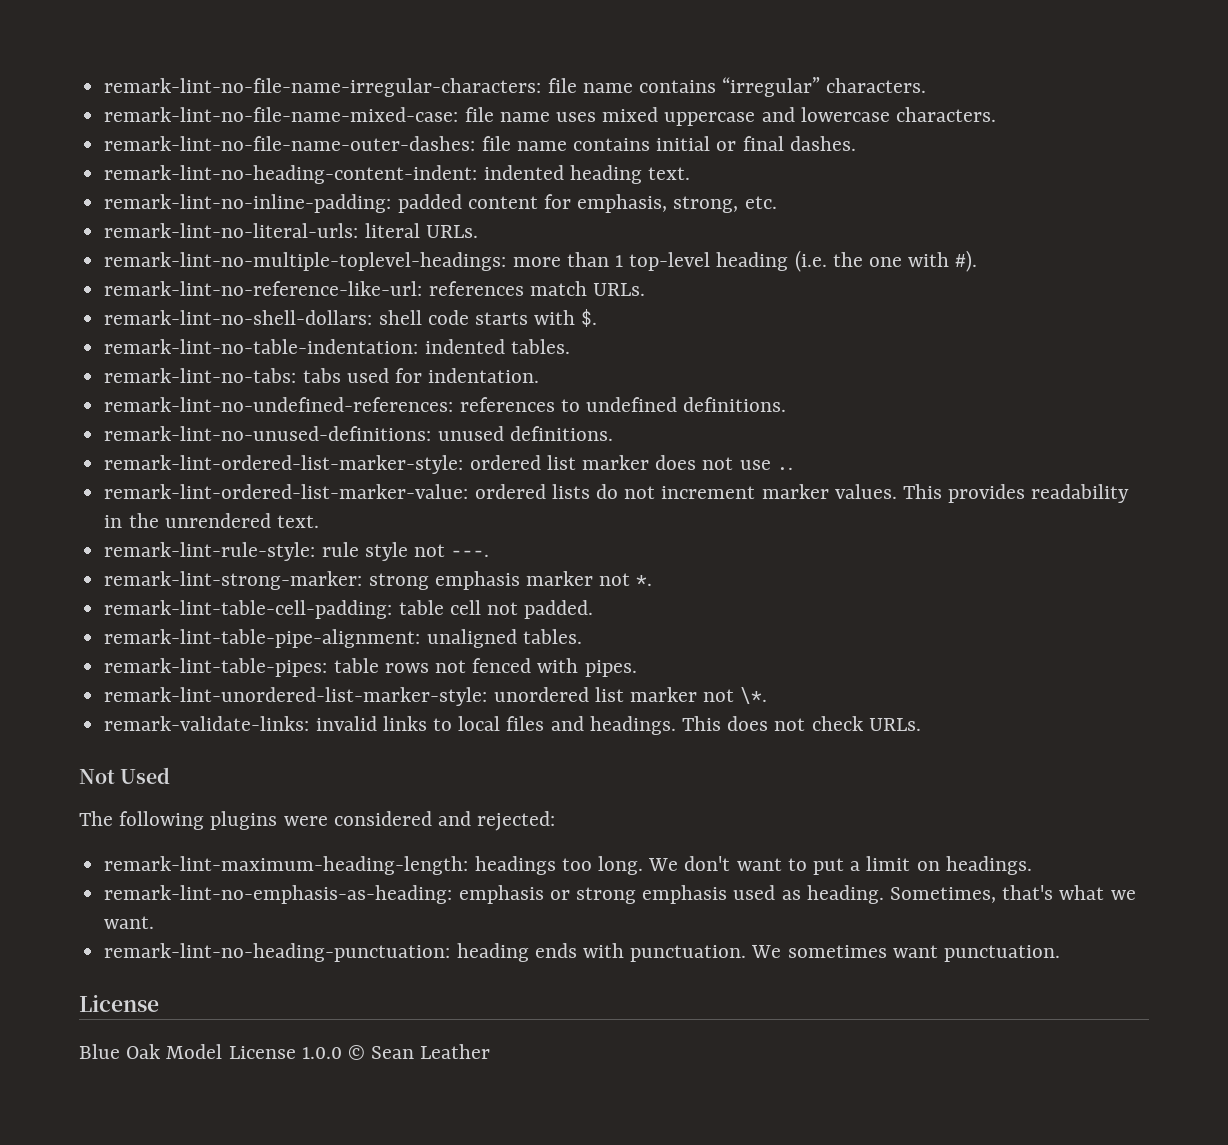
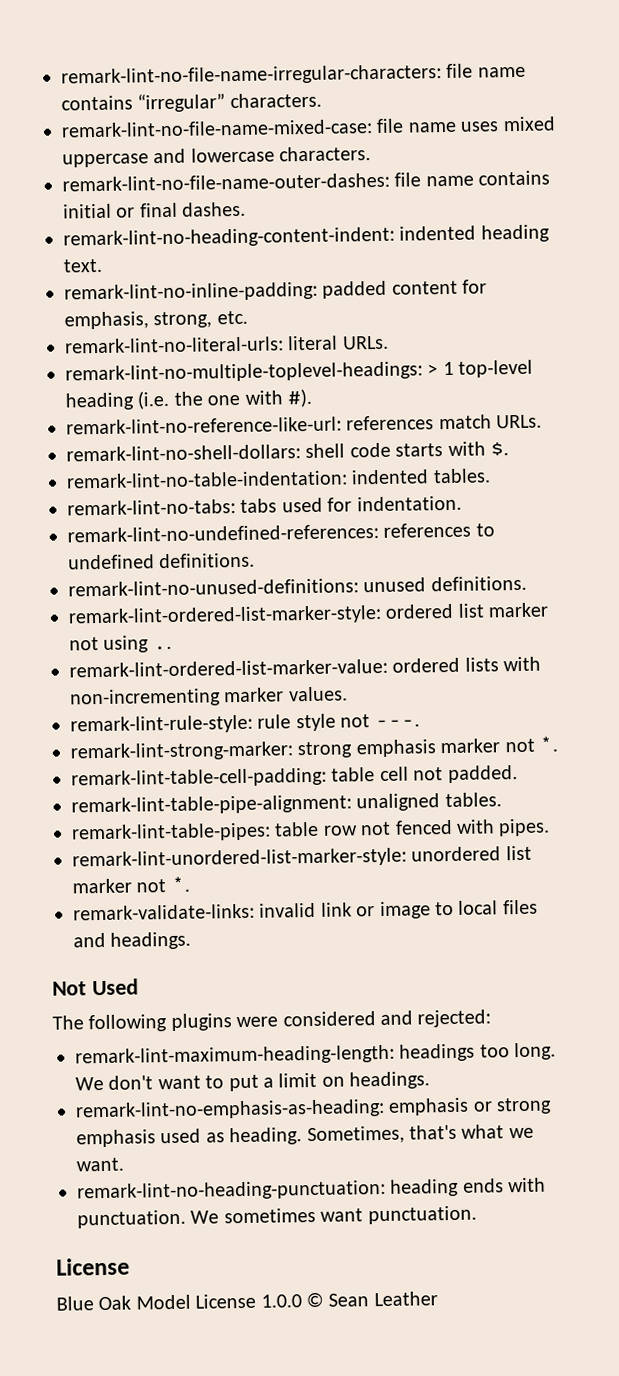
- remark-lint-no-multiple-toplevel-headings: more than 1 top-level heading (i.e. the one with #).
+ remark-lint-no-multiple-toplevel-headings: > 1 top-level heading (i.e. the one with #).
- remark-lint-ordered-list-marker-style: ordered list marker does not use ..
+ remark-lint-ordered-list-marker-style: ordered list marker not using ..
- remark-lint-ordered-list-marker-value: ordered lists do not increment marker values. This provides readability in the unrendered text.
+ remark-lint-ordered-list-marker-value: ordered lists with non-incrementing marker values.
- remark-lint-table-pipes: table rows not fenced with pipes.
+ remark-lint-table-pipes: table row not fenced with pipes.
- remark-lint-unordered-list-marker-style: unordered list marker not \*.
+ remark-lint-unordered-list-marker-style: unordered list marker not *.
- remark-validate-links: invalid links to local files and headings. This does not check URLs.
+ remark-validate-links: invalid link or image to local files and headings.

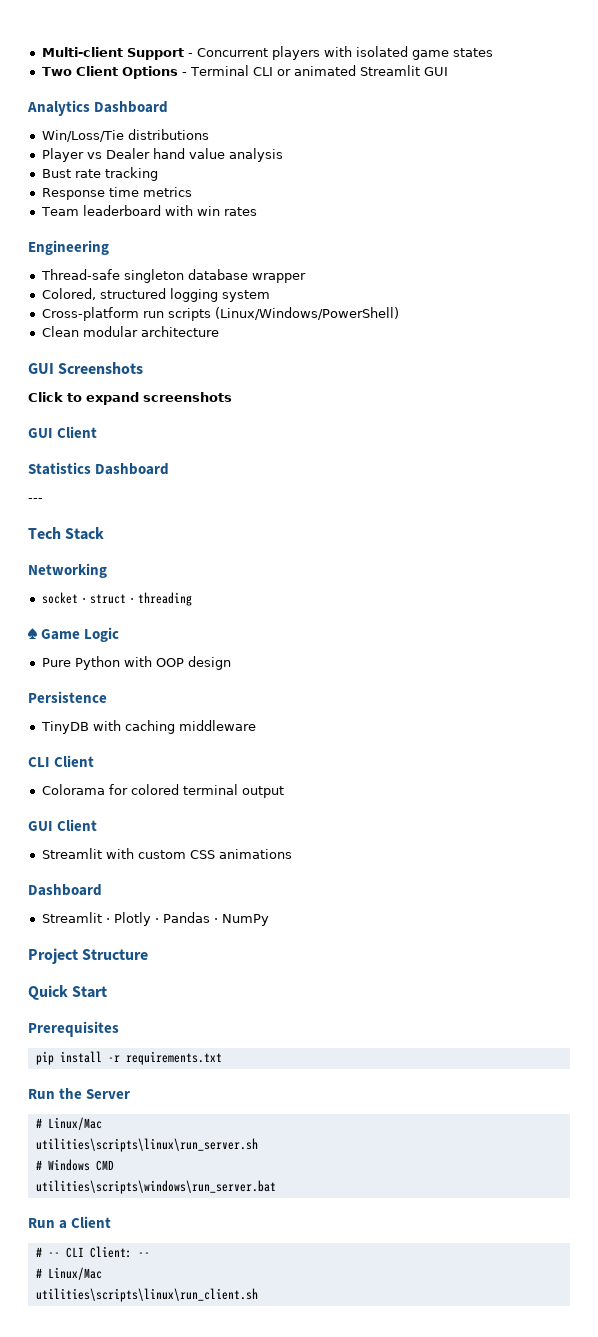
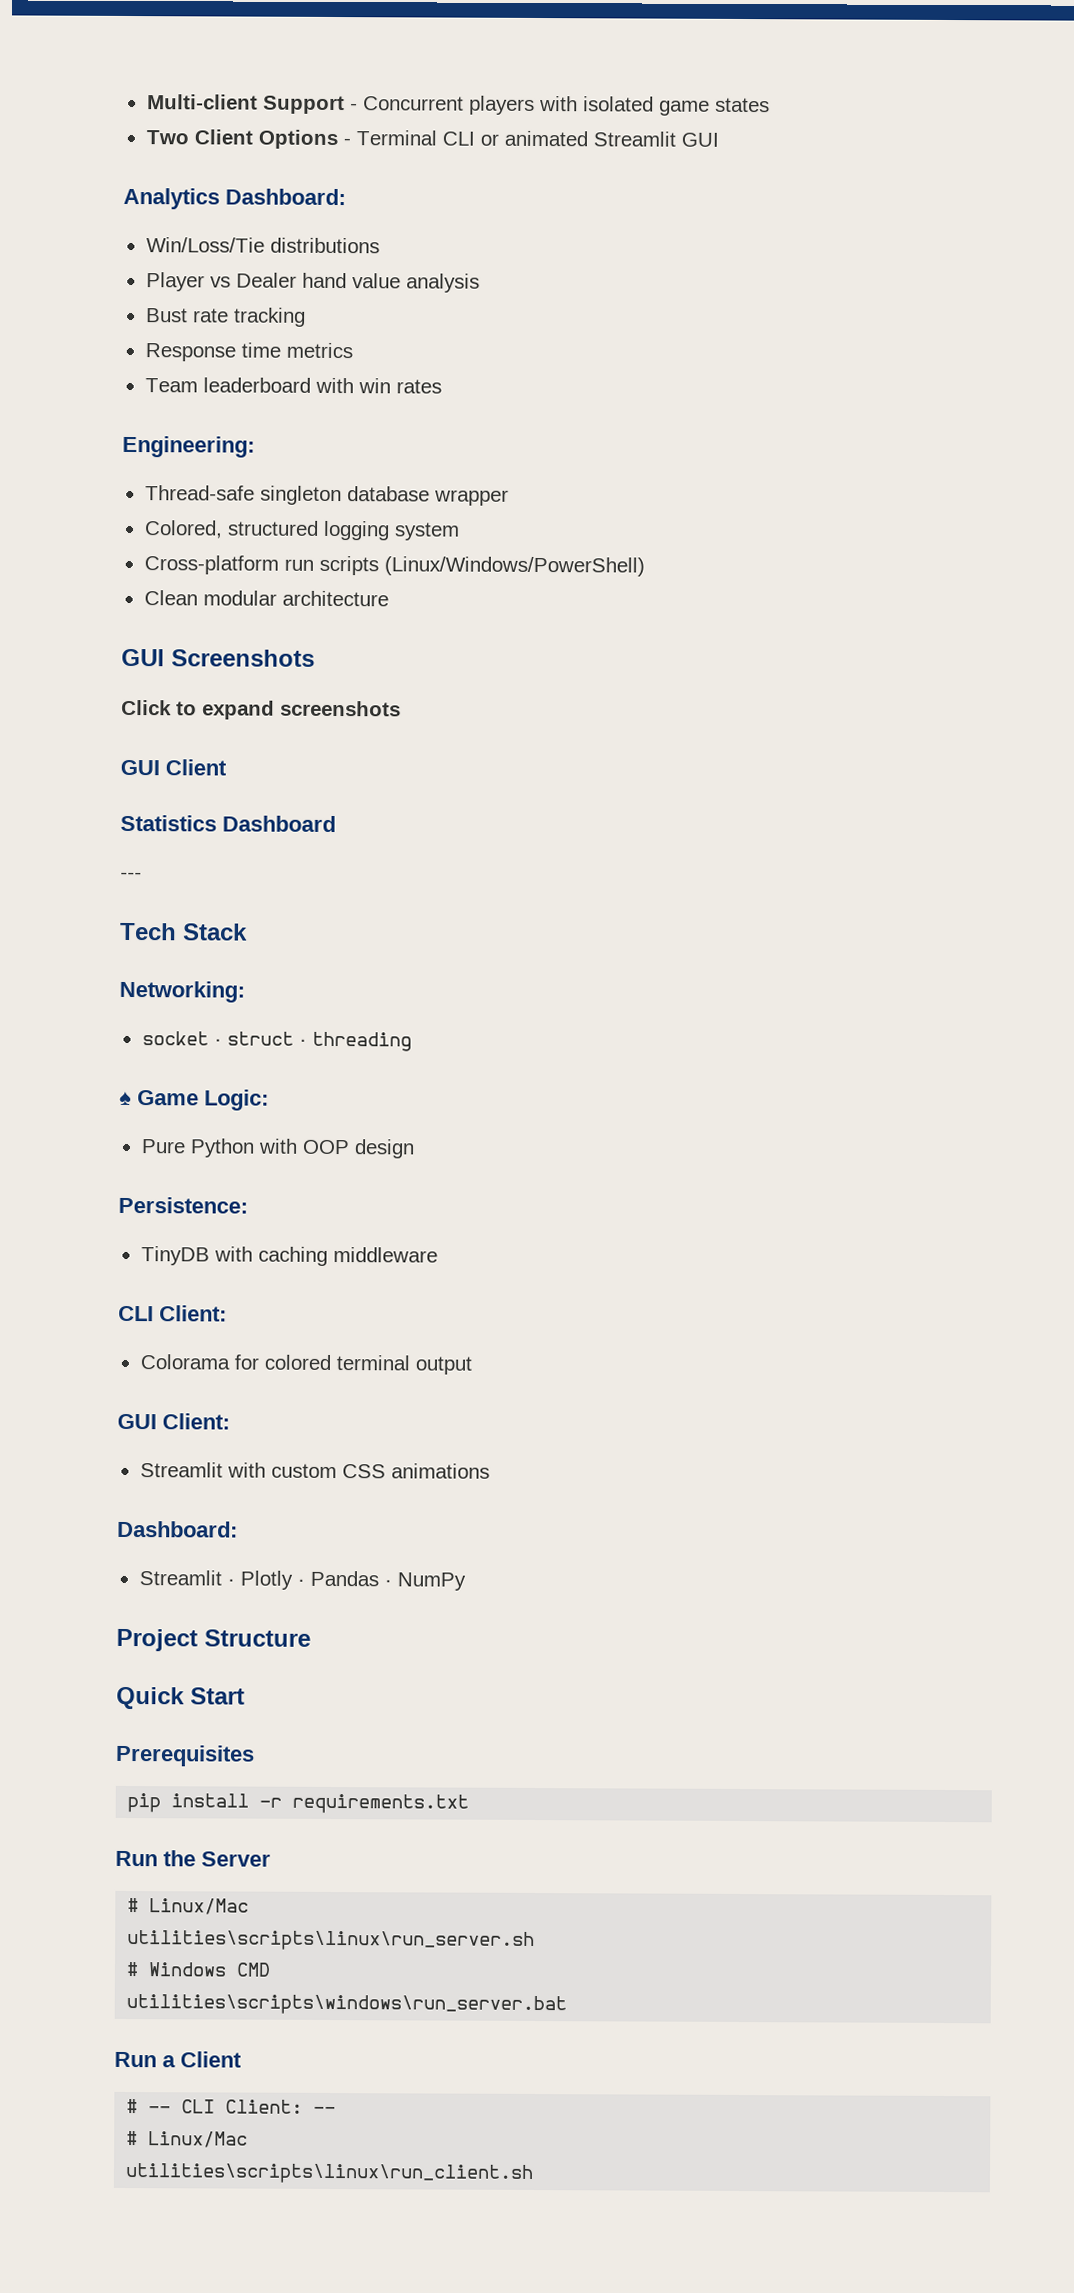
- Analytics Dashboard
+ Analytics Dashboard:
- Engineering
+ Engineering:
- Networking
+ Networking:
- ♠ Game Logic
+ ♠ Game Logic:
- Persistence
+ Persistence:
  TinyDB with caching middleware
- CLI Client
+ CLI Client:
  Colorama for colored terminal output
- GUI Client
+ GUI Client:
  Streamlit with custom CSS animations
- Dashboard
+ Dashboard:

:::

§ How to complete this task
Skip the images and write out the rest of the listing exactly.

§ Exercise output
- remark-lint-no-multiple-toplevel-headings: more than 1 top-level heading (i.e. the one with #).
+ remark-lint-no-multiple-toplevel-headings: > 1 top-level heading (i.e. the one with #).
- remark-lint-ordered-list-marker-style: ordered list marker does not use ..
+ remark-lint-ordered-list-marker-style: ordered list marker not using ..
- remark-lint-ordered-list-marker-value: ordered lists do not increment marker values. This provides readability in the unrendered text.
+ remark-lint-ordered-list-marker-value: ordered lists with non-incrementing marker values.
- remark-lint-table-pipes: table rows not fenced with pipes.
+ remark-lint-table-pipes: table row not fenced with pipes.
- remark-lint-unordered-list-marker-style: unordered list marker not \*.
+ remark-lint-unordered-list-marker-style: unordered list marker not *.
- remark-validate-links: invalid links to local files and headings. This does not check URLs.
+ remark-validate-links: invalid link or image to local files and headings.

- Analytics Dashboard
+ Analytics Dashboard:
- Engineering
+ Engineering:
- Networking
+ Networking:
- ♠ Game Logic
+ ♠ Game Logic:
- Persistence
+ Persistence:
  TinyDB with caching middleware
- CLI Client
+ CLI Client:
  Colorama for colored terminal output
- GUI Client
+ GUI Client:
  Streamlit with custom CSS animations
- Dashboard
+ Dashboard:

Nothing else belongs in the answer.